Amazon Web Services (AWS) bets on cloud “building blocks” to empower the next wave of digital transformation, and generate artificial intelligence (AI) is positioned as an important foundation component as computing and storage.
In a keynote address at the recent AWS Summit in Singapore, Mylan Tom Sembkobek, vice president of technology at AWS, laid out a vision that enables accessible, scalable and secure cloud services to turn their imagination into reality.
“What if you could create something you imagine?” Bukobeck said. “On AWS, we provide you with building blocks to build something…and with them, we saw you build something amazing.”
An important part of Bukobek's address focused on a set of tools designed to make the generator AI more powerful and accessible. These include EC2 P6 instances with Nvidia's Blackwell chips and AWS' custom silicon, including EC2 P6 instances, including fourth-generation Graviton processors and Trainium 2 AI chips.
She says these advances are already “changering the economics of AI,” with partners like humanity using hardware significantly reducing training costs for Claude Foundation models.
At the heart of AWS' strategy is Amazon Bedrock, a platform designed to facilitate the development of generated AI applications. According to Bukovec, the platform not only offers AI model selection, but also provides the ability to customize models using search and augmented data (RAG) and the integration of automated inference into bedrock guardrails.
Customers tested AI building blocks
To highlight the real-world impact of this strategy, AWS highlighted several well-known customers on stage. Australia-based global design platform Canva serves more than 220 million people each month and aims to reach 1 billion users, and relies on AWS to promote global infrastructure and ambitious AI-driven capabilities.
“If the platform and tools are not trustworthy, we can't design the world,” Canva said in a video message. “With AWS, you can get all the right baseline features available when you need it, safe, reliable, and when you need it.”
Singapore-based gaming hardware giant Razer is using AWS for its AI-powered gaming services. Razer Chief Strategy Officer Li Meng Lee has introduced a new AI developer ecosystem and highlighted tools like the Razer Game Assistant.
Another tool, Quality Assurance (QA) companion, uses AI to detect bugs, performance issues and other QA tasks that can consume up to 30% of your game's development budget. “QA companions dramatically reduce time to market, improve game quality and reduce QA time by 50%,” Lee said, adding that the tool has been tested by major game studios and is available on the AWS Marketplace.
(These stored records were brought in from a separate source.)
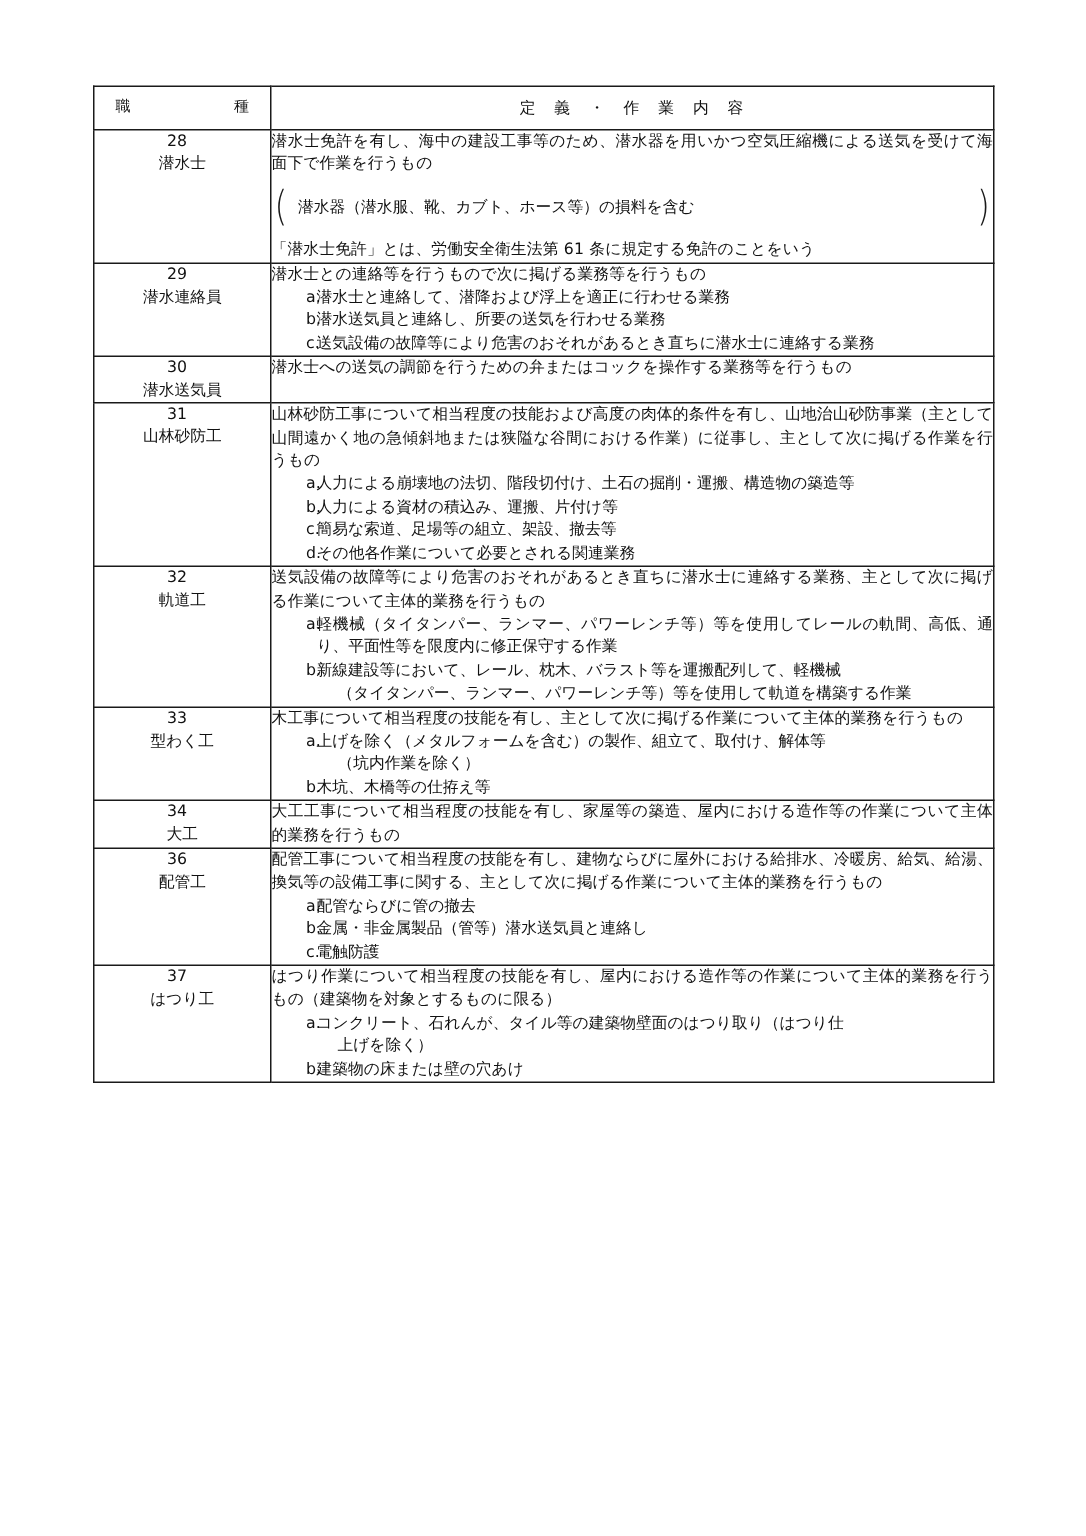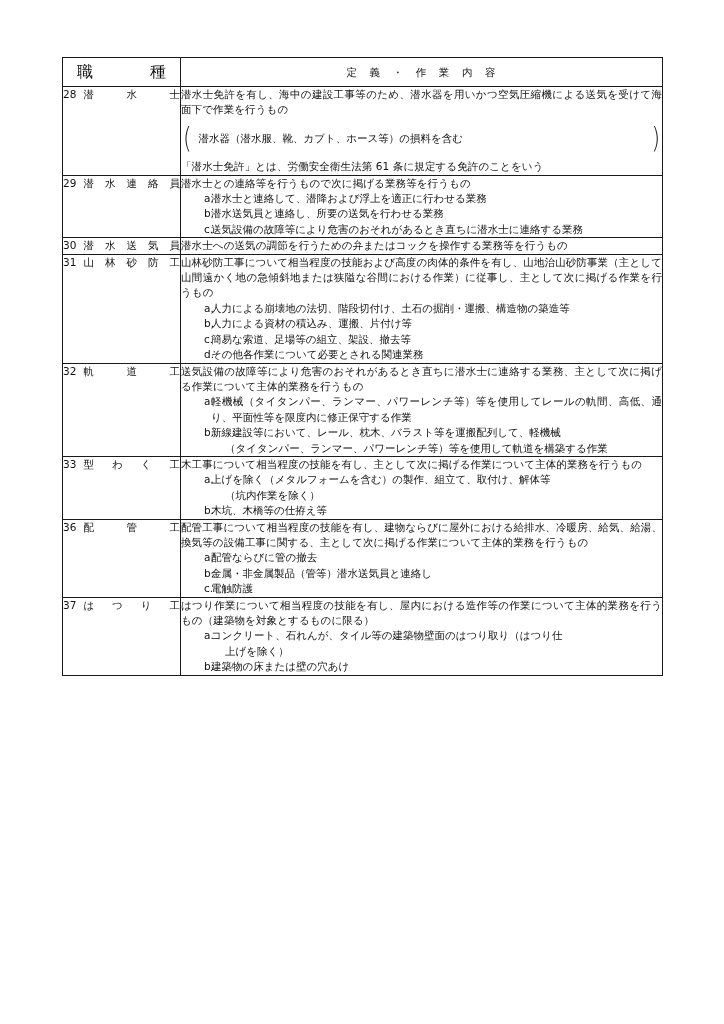--- a/index.html
+++ b/index.html
@@ -64,7 +64,7 @@
     text-align: justify;
     text-align-last: justify;
     line-height: 28px;
-    font-size: 16px;
+    font-size: 10px;
   }
 
   

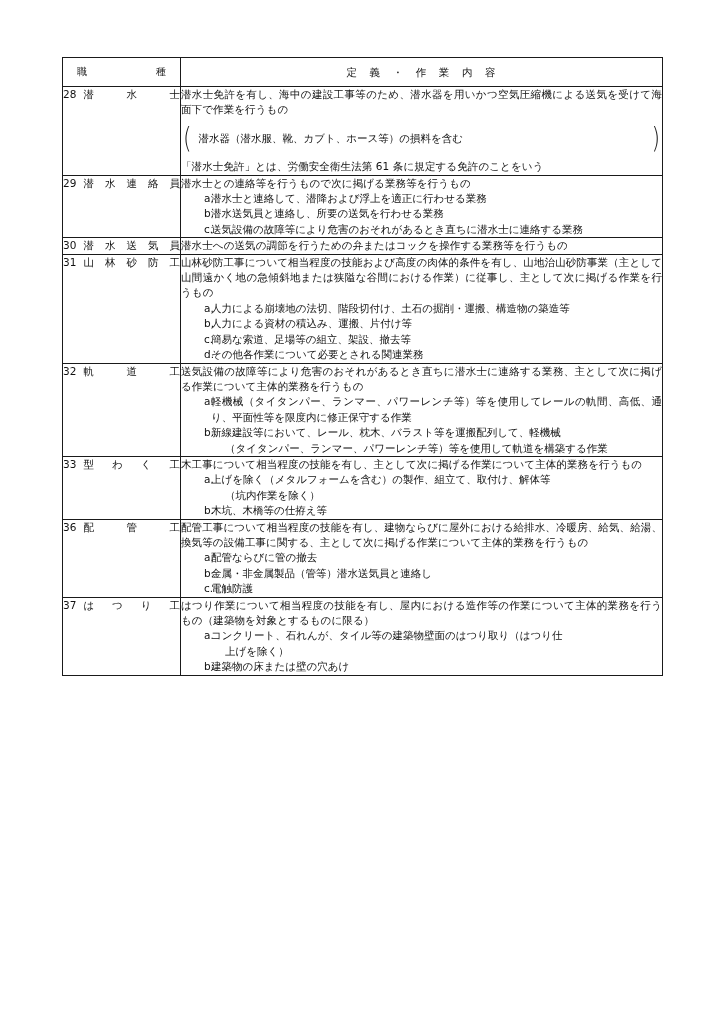--- a/index.html
+++ b/index.html
@@ -76,6 +76,7 @@
     align-items: center;
     font-size: 10.5px;
     line-height: 15px;
+    flex-direction: column;
   }
   .name-num {
     flex: 0 0 auto;

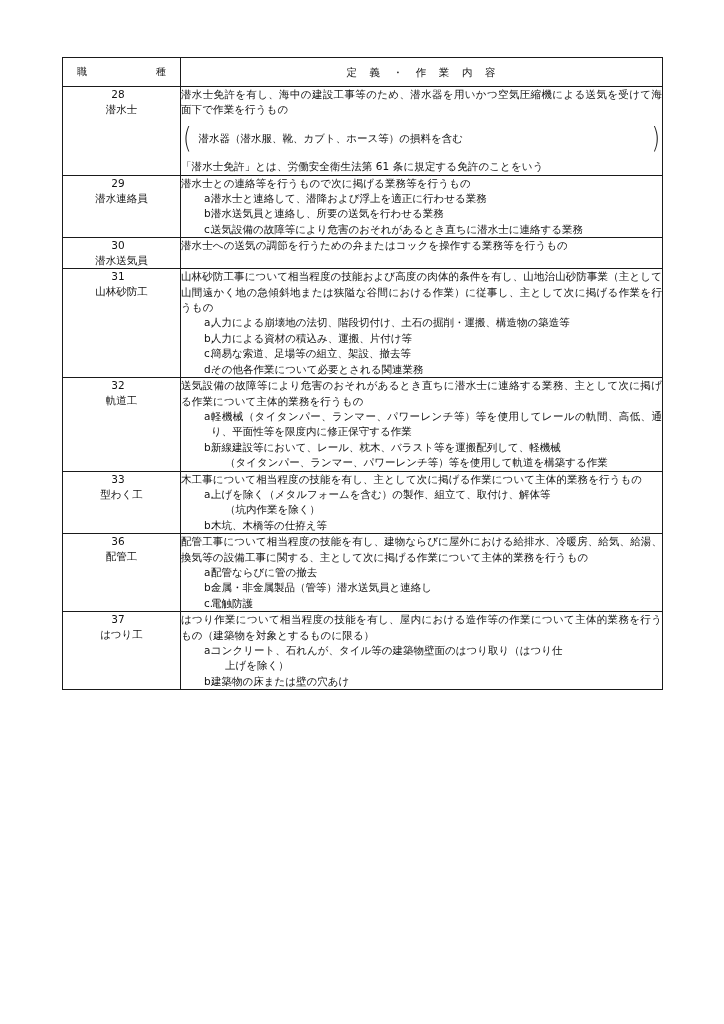--- a/index.html
+++ b/index.html
@@ -344,6 +344,17 @@
           <tr>
             <td class="name-cell">
               <div class="name-row">
+                <span class="name-num">34</span>
+                <span class="name-label">大工</span>
+              </div>
+            </td>
+            <td class="desc-cell">
+              <p class="para">大工工事について相当程度の技能を有し、家屋等の築造、屋内における造作等の作業について主体的業務を行うもの</p>
+            </td>
+          </tr>
+          <tr>
+            <td class="name-cell">
+              <div class="name-row">
                 <span class="name-num">36</span>
                 <span class="name-label">配管工</span>
               </div>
In a local example, Ong Chen Hui, assistant chief executive of InfoComm Media Development Authority in Singapore, detailed his collaboration with the Singapore Academy of Law to create the GPT-Legal. AI Tools is working on the monumental task of summarizing more than 15,000 court decisions to accelerate legal investigations. According to Ong, the model has been fine-tuned in Singapore's unique legal context and incorporates a set of safety features to combat AI hallucinations, including a 90% fact-check score requirement.
“Our system uses the emphasis on similarity to show exactly where each summary paragraph comes from, and also flags weakly demonstrated paragraphs and potentially hallucinating entities,” praised AWS infrastructure and generative AI expertise as a tool to enable the tool.